Maya of the Vedanta - the endpoint of the Vedas - has thus simply come to refer to nature with all it's inexplicable contradictions. All these contradictions of light and darkness, heat and cold, pleasure and pain, joy and sorrow, love and hate, war and peace, life and death, are seen as not only inexplicable but also as inescapable concomitants of the existence as we experience it. Theorising does not alter these facts that we have to live with.
"What does the statement of the existence of the world mean then ? 'This world has no existence'. What is meant by that ? It means that the world has no absolute existence. It exists only in relation to my mind, to your mind, and to the mind of everyone else. We see thhis world with the five senses, but if we had another sense, we would see in it something more. If we had yet another sense, it would appear as something still different. It has, therefore, no real existence; it has no unchangeabble, immovable, infinite existence. Nor can it be called non-existence, seeing that it exists, and we have to work in and through it. It is a mixture of existence and non-existence....... "
"All religions are more or less, attempts to get beyond nature -- the crudest or the most developed, expressed through mythology or symbology, stories of gods, angels or demons, or through stories of saints or seers, great men or prophets, or through abstractions of philosophy -- all have that one object, all are trying to get beyond these limitations. In one word, they are all struggling towards freedom. Man feels, consciously or unconsciously, that he is bound; he is not what he wants to be ...... the idea of freedom increases until it comes to the idea of a Personal God, of which the central concept is that He is a Being beyond the limitation of nature, of Maya....... "

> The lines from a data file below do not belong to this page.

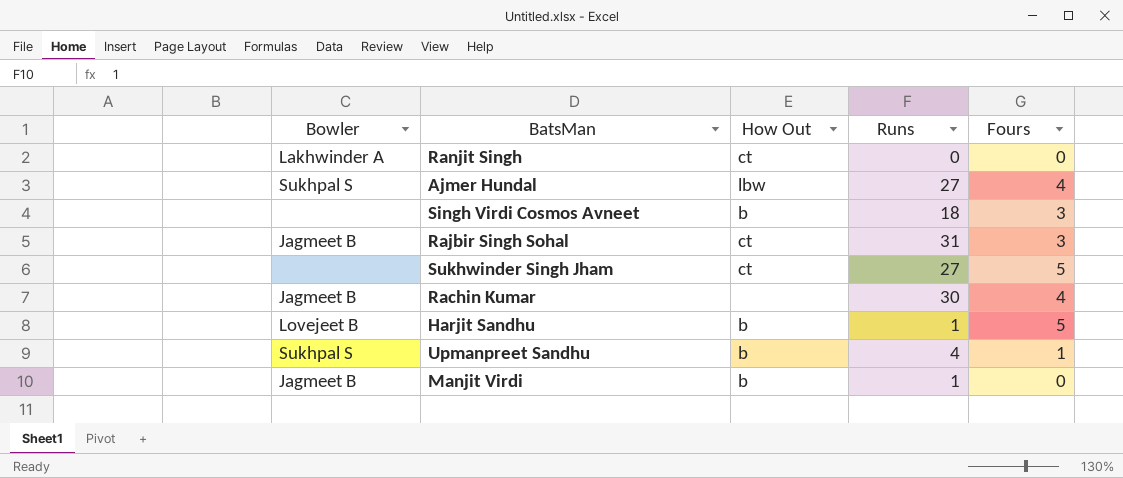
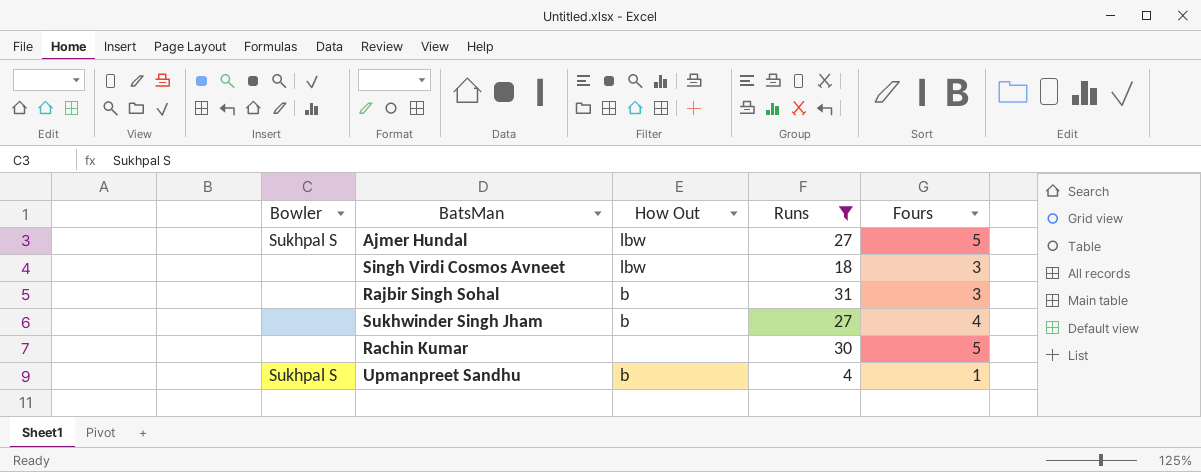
filter: none -> Runs >= 4
Ajmer Hundal | Fours: 4 -> 5
Singh Virdi Cosmos Avneet | How Out: b -> lbw
Rajbir Singh Sohal | Bowler: Jagmeet B -> none
Rajbir Singh Sohal | How Out: ct -> b
Sukhwinder Singh Jham | How Out: ct -> b
Sukhwinder Singh Jham | Fours: 5 -> 4
Rachin Kumar | Bowler: Jagmeet B -> none
Rachin Kumar | Fours: 4 -> 5

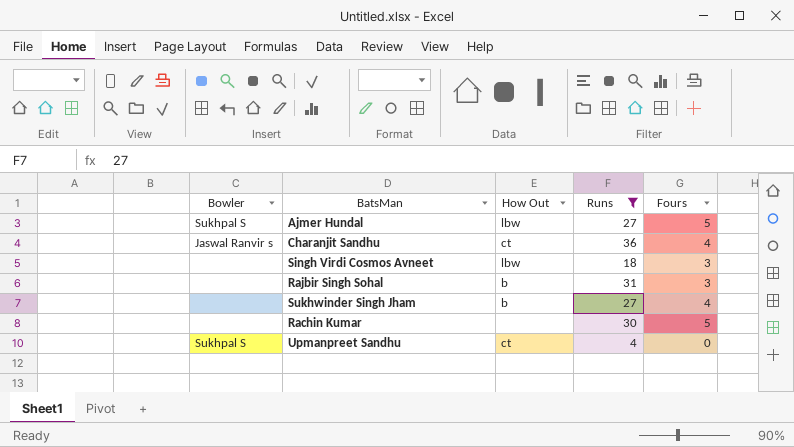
row Charanjit Sandhu: none -> Jaswal Ranvir s | ct | 36 | 4
Upmanpreet Sandhu | How Out: b -> ct
Upmanpreet Sandhu | Fours: 1 -> 0

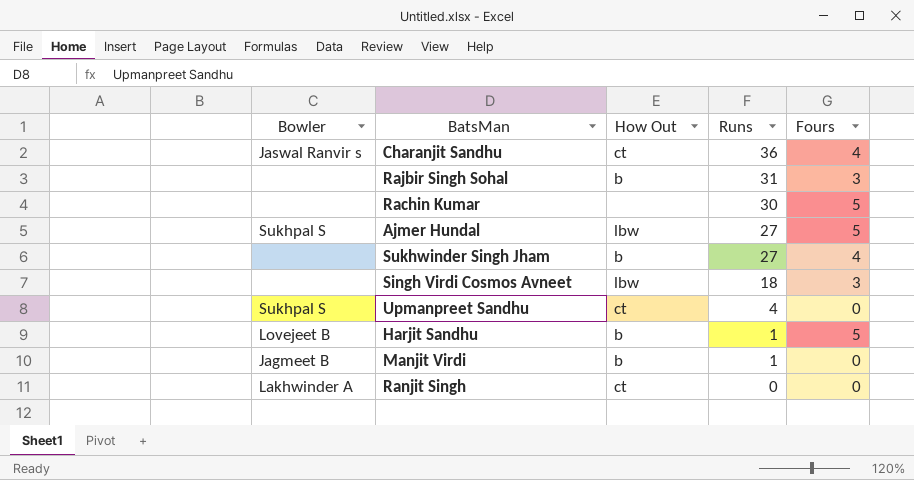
filter: Runs >= 4 -> none
row order: none -> Runs descending

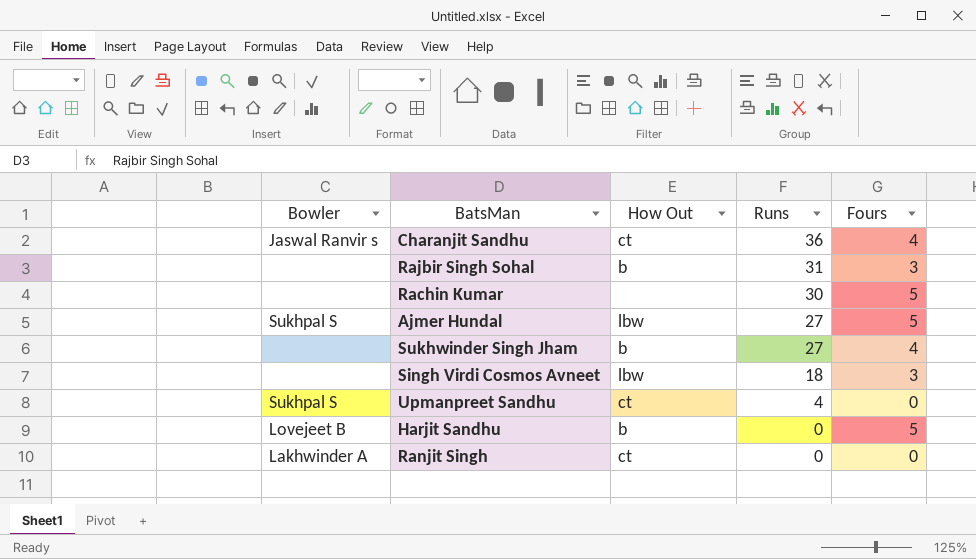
row Manjit Virdi: Jagmeet B | b | 1 | 0 -> none
Harjit Sandhu | Runs: 1 -> 0

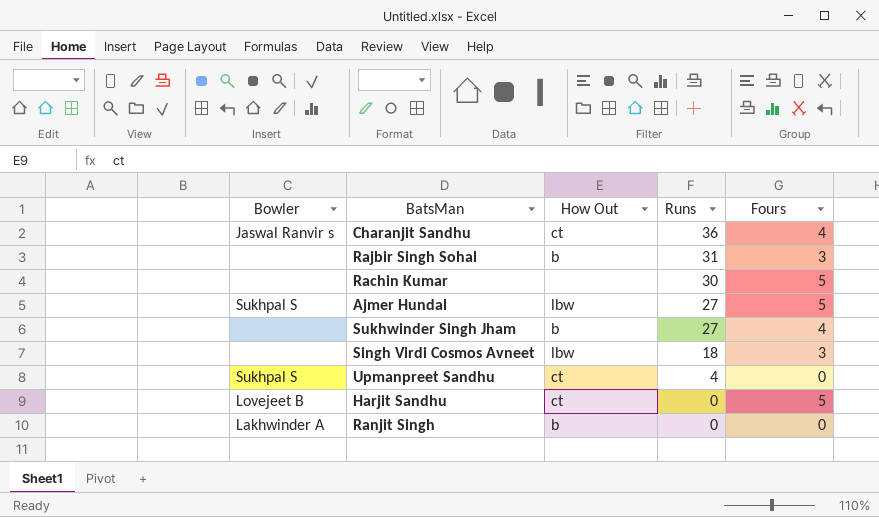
Harjit Sandhu | How Out: b -> ct
Ranjit Singh | How Out: ct -> b

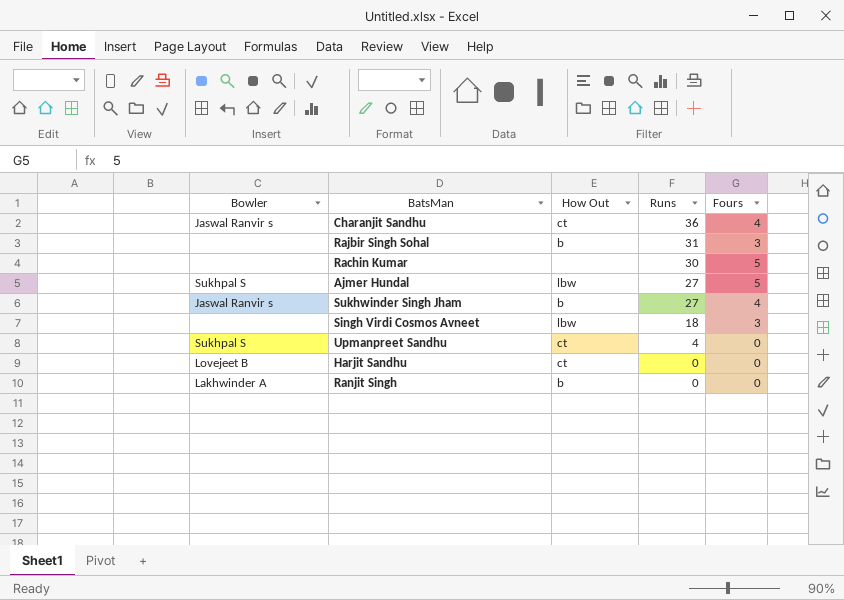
Sukhwinder Singh Jham | Bowler: none -> Jaswal Ranvir s
Harjit Sandhu | Fours: 5 -> 0

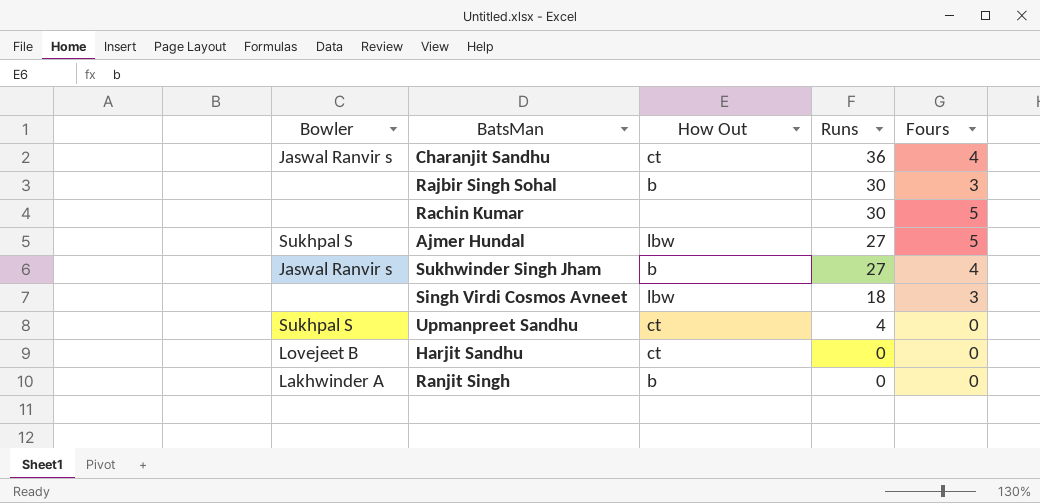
Rajbir Singh Sohal | Runs: 31 -> 30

".... We see then, that beyond this Maya the Vedantic philosophers find something which is not bound by Maya; and if we can get there, we shall not be bound by Maya. This idea is in some form or the other the common property of all religions. But, with the Vedanta, it is only the beginning of religion, not the end. The idea of a Personal God, the Ruler and Creator of this universe, as He has been styled, the Ruler of Maya, or nature, is not the end of these Vedantic ideas; it is only the beginning. The idea grows and grows until the Vedantist finds that He who, he thought, was standing outside, is he himself, and in reality is within. He is the one who is free, but who through limitation, thought he was bound."